Bildquelle: Sven Werk.

[1] Christoph Columbus: Schiffstagebuch. Verlag Philipp Reclam jun. Leipzig 1980, S. 30 und 53. Es war Fray Bartolmé de Las Casas, der mit großer Genauigkeit beschrieb, was die Ureinwohner mit jenen Blättern taten: »Diese beiden Christen trafen auf dem Weg zahlreiche Leute, die durch ihre Dörfer gingen, Frauen und Männer, und die Männer trugen immer einen Feuerbrand in der Hand und bestimmte Kräuter, um ihre Räucherung vorzunehmen; es sind trockene Kräuter, die man in ein bestimmtes ebenfalls trockenes Blatt steckt nach Art eines Schwärmers, wie sie die Knaben zu Pfingsten basteln; und wenn es an der einen Seite angezündet ist, dann saugen oder schlürfen oder entnehmen sie am anderen Ende jenen Rauch, indem sie ihn einatmen: Damit schläfern sie ihre Glieder ein und berauschen sich fast, aber er sagt, dass sie die Müdigkeit nicht spüren. Diese Schwärme, oder wie man sie nennen soll, werden von Ihnen selbst Tabacos genannt. Ich habe auf der Isla Española Spanier kennengelernt, die sie zu verwenden pflegen und die, wenn man sie deshalb tadelte und sagte, dies sei ein Laster, antworteten, es stünde nicht in ihrer Macht, damit aufzuhören. Ich weiß nicht, welchen Nutzen oder Geschmack sie daran fanden.« Fray Bartolomé de las Casas: Historia General de las Indias, Buch I, Kapitel 46.

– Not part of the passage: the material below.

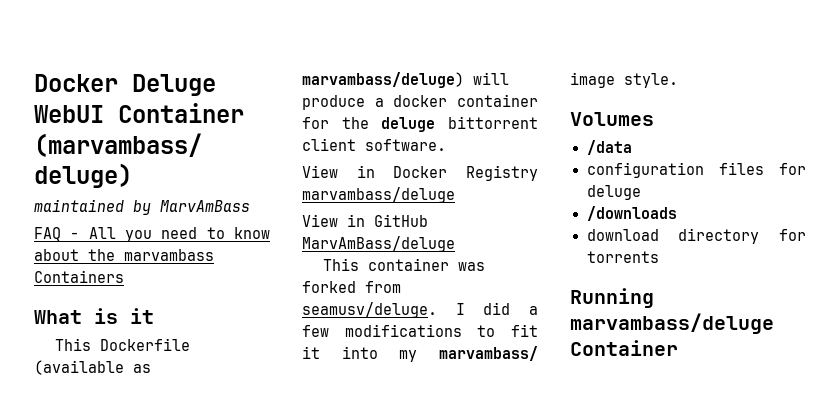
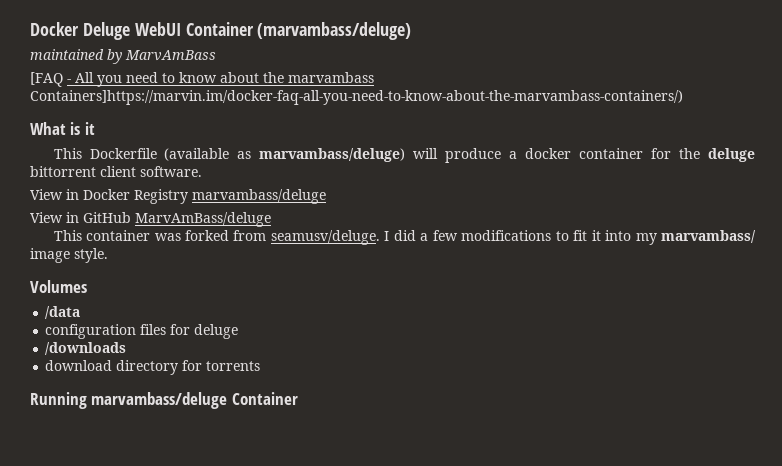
[34,227,61,242] FAQ -> [30,72,63,87] [FAQ
[34,270,124,283] Containers -> [30,90,683,105] Containers]https://marvin.im/docker-faq-all-you-need-to-know-about-the-marvambass-containers/)

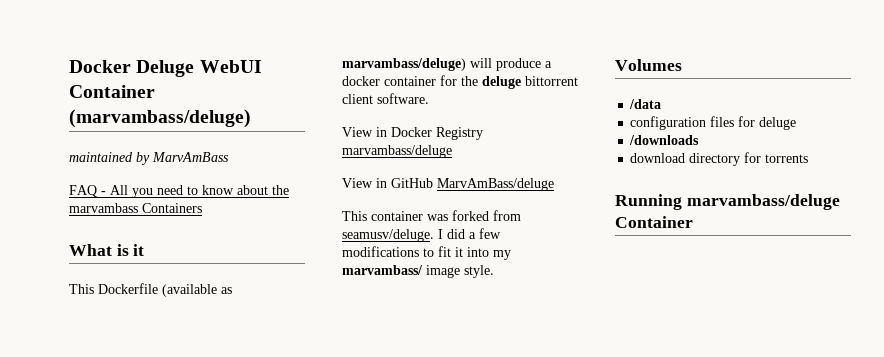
[30,72,63,87] [FAQ -> [69,185,97,197] FAQ
[30,90,683,105] Containers]https://marvin.im/docker-faq-all-you-need-to-know-about-the-marvambass-containers/) -> [142,203,202,213] Containers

[2] Der Sevillaner Nicolás Monardes (1508-1588) war der erste, dem es gelang, die Pflanze in Spanien am Leben zu halten und gedeihen zu lassen.

[3] Joachim Acker: Der Tabak als Heilpflanze. In: http://www.pfeife-tabak.de/Artikel/Tabakkunde/Heilpflanze/heilpflanze.html. Der Inka Garcilaso schrieb in seinem Buch in Kapitel XXXV, das sich mit den Heilpflanzen beschäftigte, die die Quechua-Indianer kannten: »Die Pflanze oder Staude, die die Spanier tabaco und die Indianer sairi nennen, gebrauchten sie zu mannigfaltigen Zwecken. Das Pulver sogen sie durch die Nase ein, um den Kopf frei zu machen. Viele Vorzüge dieser Pflanze hat man in Spanien erfahren, und daher hat man ihr den Beinamen yerva sancta, das heilige Kraut, gegeben.« Garsilaso de la Vega: Wahrhaftige Kommentare zum Reich der Inka. Rütten & Loening, Berlin. 2. Auflage, 1986, S. 96.

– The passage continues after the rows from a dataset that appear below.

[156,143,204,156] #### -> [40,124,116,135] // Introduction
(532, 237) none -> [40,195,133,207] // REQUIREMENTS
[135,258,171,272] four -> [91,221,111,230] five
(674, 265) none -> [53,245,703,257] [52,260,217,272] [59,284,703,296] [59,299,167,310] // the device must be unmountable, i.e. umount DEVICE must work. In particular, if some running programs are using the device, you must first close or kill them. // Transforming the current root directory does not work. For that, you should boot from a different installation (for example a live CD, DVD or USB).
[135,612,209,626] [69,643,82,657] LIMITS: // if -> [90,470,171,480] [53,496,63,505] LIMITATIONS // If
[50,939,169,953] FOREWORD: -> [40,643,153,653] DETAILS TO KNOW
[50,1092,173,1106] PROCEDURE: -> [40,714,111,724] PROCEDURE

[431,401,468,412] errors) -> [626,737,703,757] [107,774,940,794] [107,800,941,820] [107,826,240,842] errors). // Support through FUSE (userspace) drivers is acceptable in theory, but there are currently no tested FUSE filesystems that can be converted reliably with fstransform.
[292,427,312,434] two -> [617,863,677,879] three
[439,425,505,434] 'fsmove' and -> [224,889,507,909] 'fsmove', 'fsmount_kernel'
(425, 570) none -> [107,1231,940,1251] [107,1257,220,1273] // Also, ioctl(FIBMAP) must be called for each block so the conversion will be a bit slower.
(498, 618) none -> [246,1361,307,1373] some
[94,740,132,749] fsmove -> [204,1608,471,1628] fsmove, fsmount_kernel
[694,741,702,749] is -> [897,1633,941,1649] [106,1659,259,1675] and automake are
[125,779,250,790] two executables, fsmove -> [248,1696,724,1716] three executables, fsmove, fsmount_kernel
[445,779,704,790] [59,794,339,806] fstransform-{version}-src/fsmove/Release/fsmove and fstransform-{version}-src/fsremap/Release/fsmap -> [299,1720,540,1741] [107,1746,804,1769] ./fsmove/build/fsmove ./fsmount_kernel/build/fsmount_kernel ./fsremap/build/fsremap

[4] Zitiert aus Kai Precht und Hansjakob Baumgartner: Tabak, Gewohnheiten — Konsequenzen. Edition diá. St. Gallen/Berlin/São Paulo, 1993. S. 17.

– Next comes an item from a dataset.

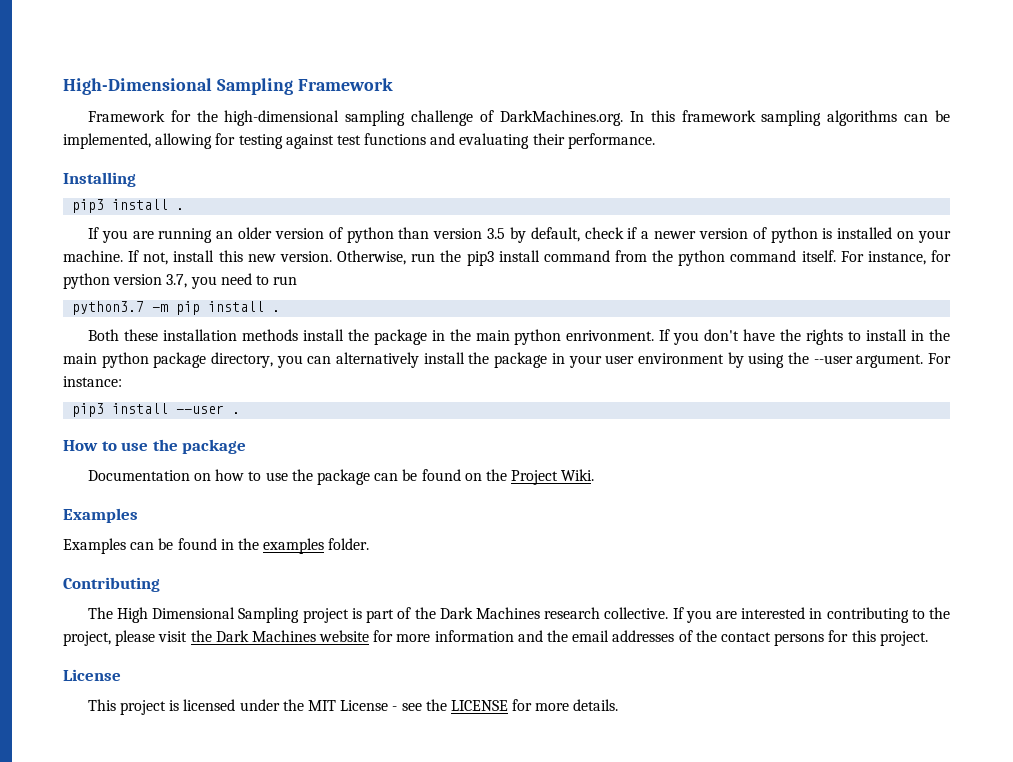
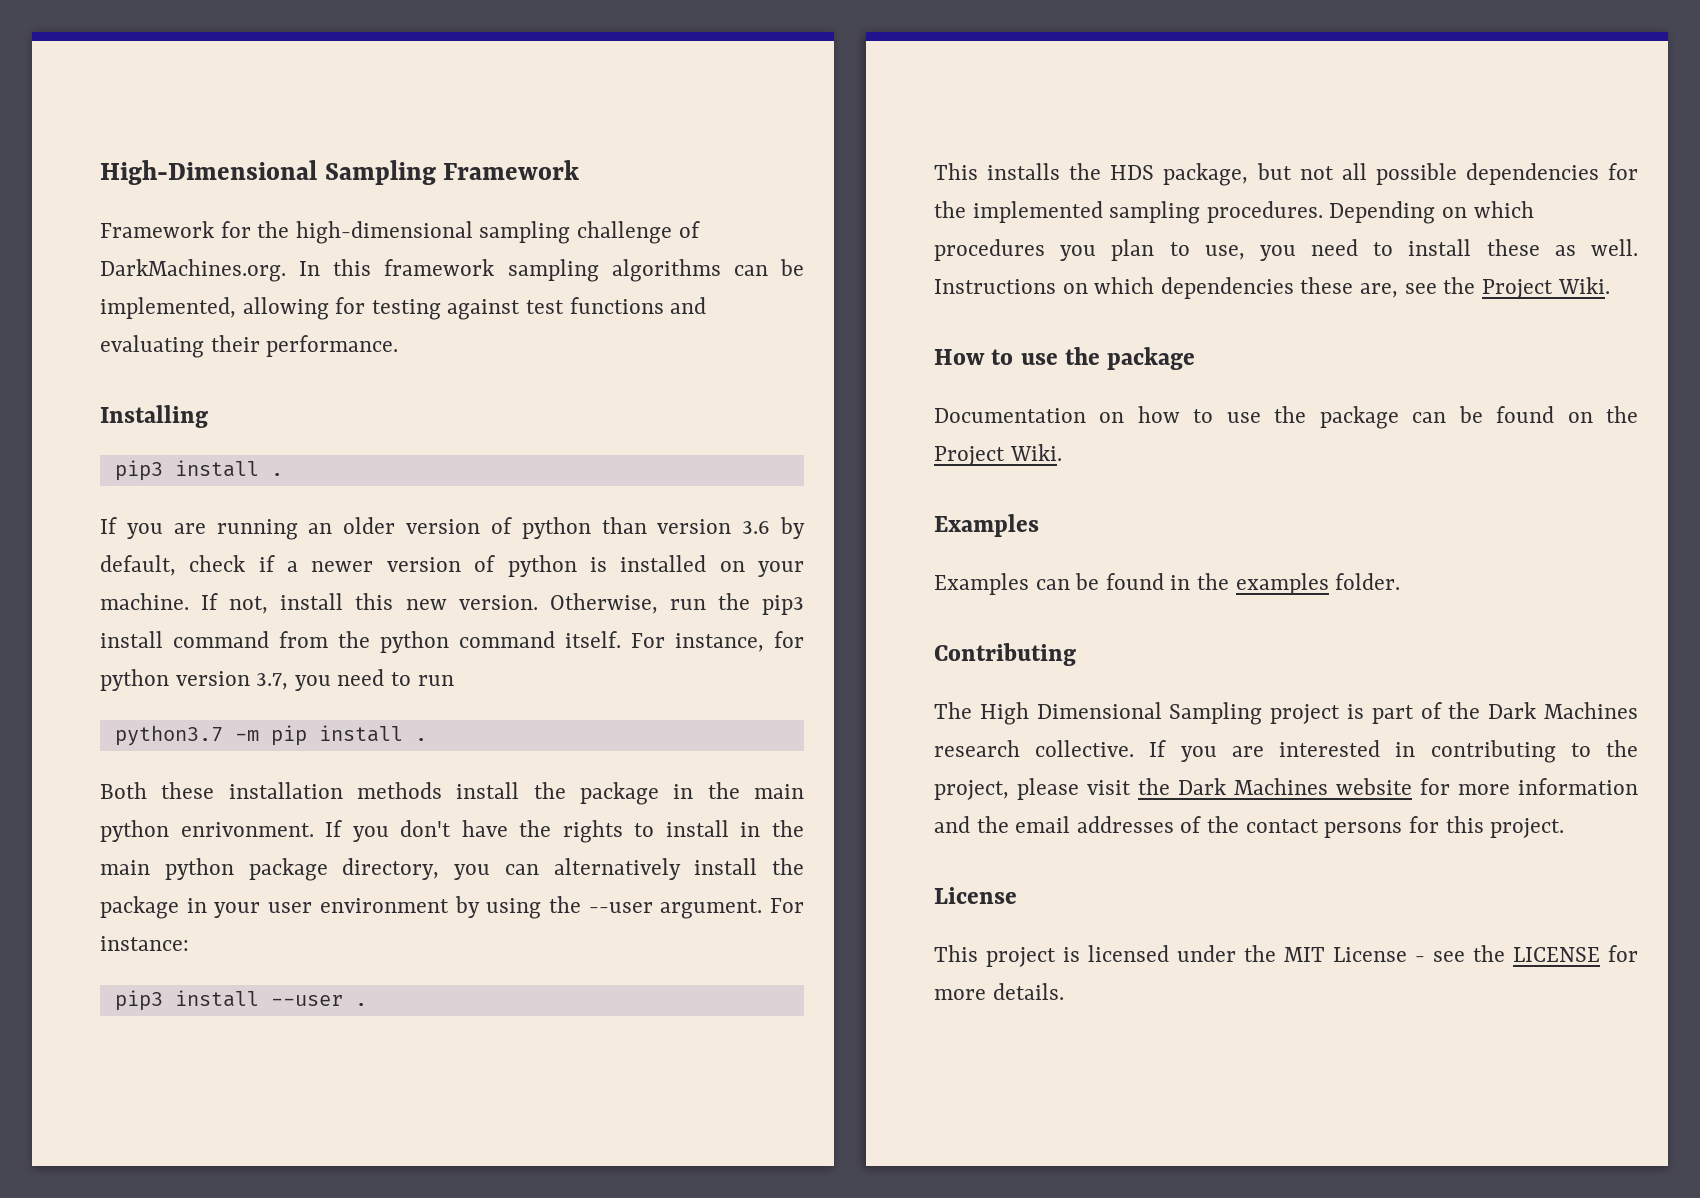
[487,228,506,239] 3.5 -> [742,521,771,534] 3.6
(241, 413) none -> [934,163,1638,186] [934,201,1534,224] [934,239,1638,261] [934,277,1610,299] // This installs the HDS package, but not all possible dependencies for the implemented sampling procedures. Depending on which procedures you plan to use, you need to install these as well. Instructions on which dependencies these are, see the Project Wiki.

[5] Feinde des Tabaks. In: http://www.geschichte-des-rauchens.de/Unten02.htm. Last updated, Januar 2003.

[6] Cf. Kai Precht und Hansjakob Baumgartner, op. cit., S. 21.

[7] In Frankreich war es Colbert, der 1674 das erste französische Tabak-Monopol hatte. In Spanien hatte sich der König über das Königliche Dekret von 1614 bereits die Rechte am Handel mit Tabak gesichert, und dafür wurden die notwendigen Instanzen geschaffen: die Königliche Tabakfabrik von Sevilla (1620) und die Königliche Manufaktur in Havanna (1717).